• YOUR INSTRUCTIONS: Produce a copy of every line in the records that holds the string "prove".

• RECORDS:
..........

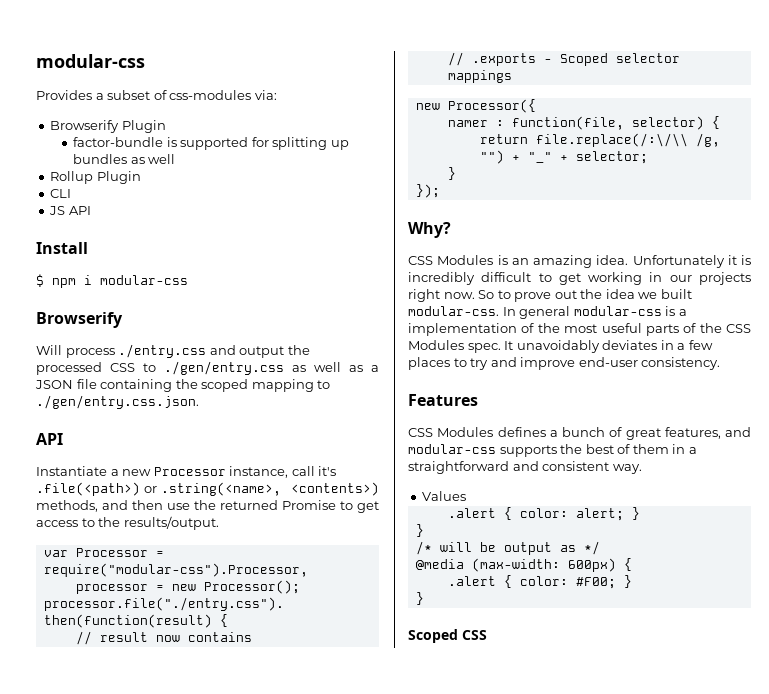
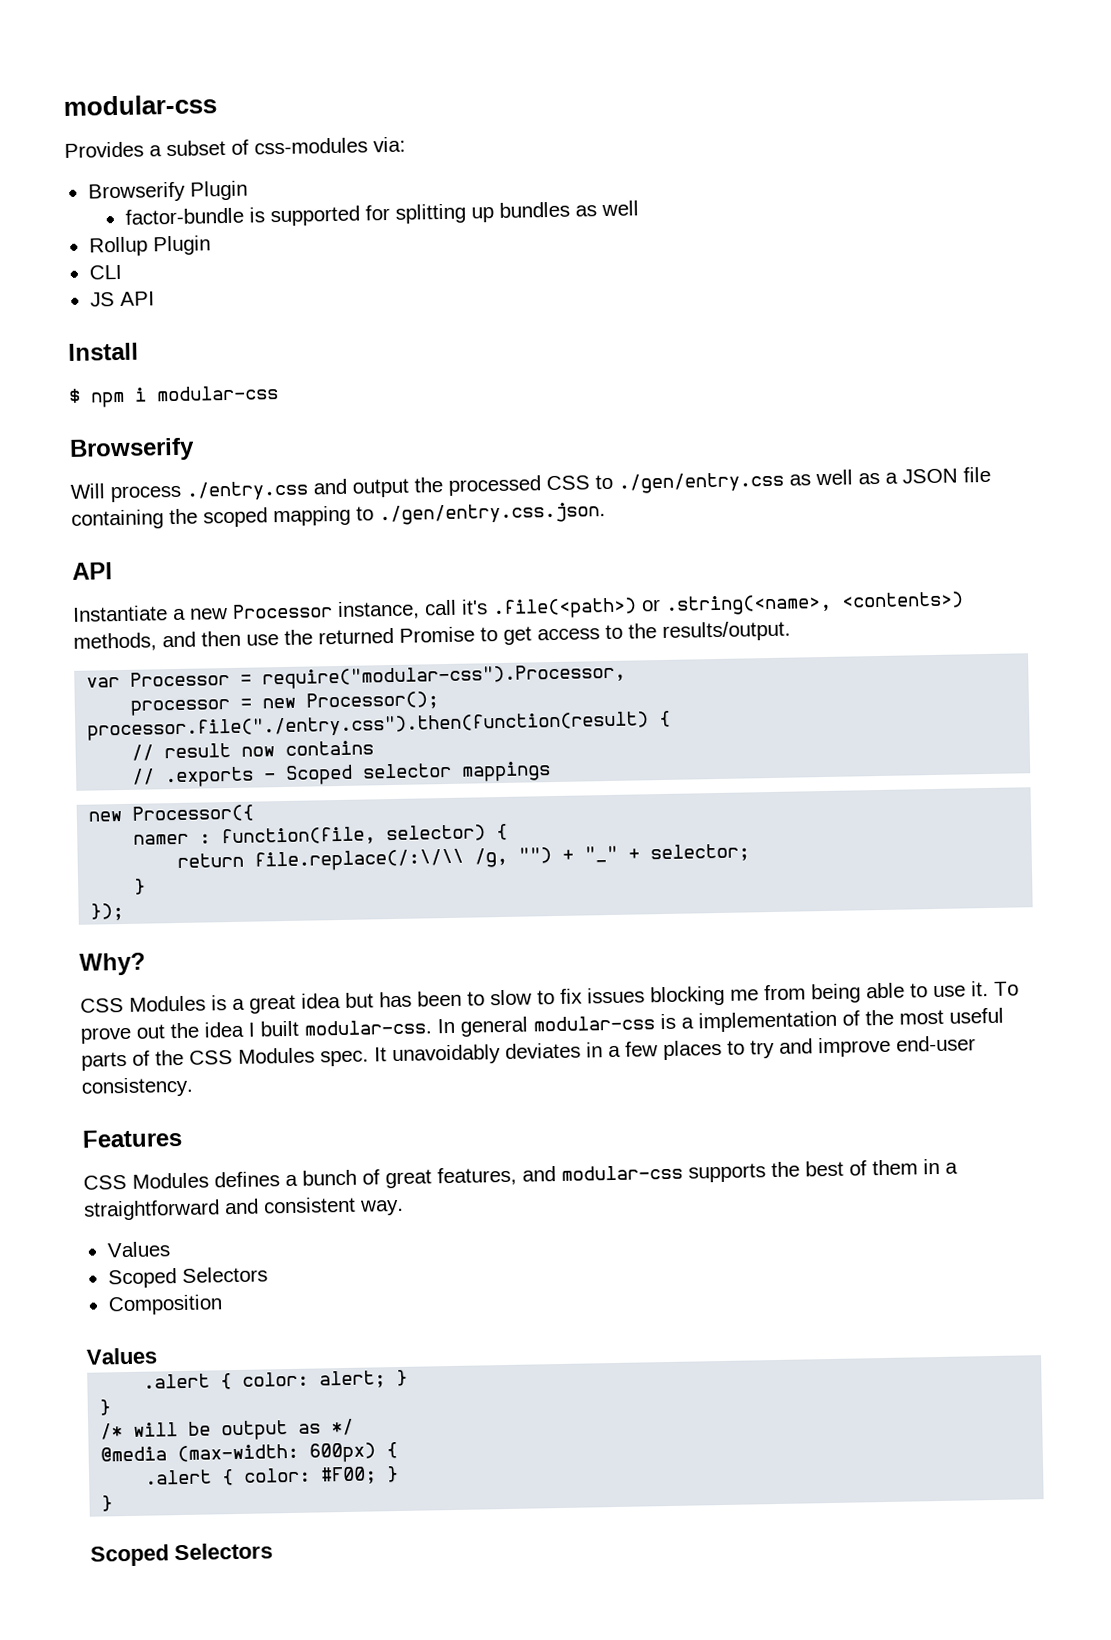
- CSS Modules is an amazing idea. Unfortunately it is incredibly difficult to get working in our projects right now. So to prove out the idea we built modular-css.
+ CSS Modules is a great idea but has been to slow to fix issues blocking me from being able to use it. To prove out the idea I built modular-css.
  CSS Modules defines a bunch of great features, and modular-css supports the best of them in a straightforward and consistent way.
+ Values
+ Scoped Selectors
+ Composition
  .alert { color: #F00; }
  }
- Scoped CSS
+ Scoped Selectors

..........

• COMPLETED EXERCISE:
- CSS Modules is an amazing idea. Unfortunately it is incredibly difficult to get working in our projects right now. So to prove out the idea we built modular-css.
+ CSS Modules is a great idea but has been to slow to fix issues blocking me from being able to use it. To prove out the idea I built modular-css.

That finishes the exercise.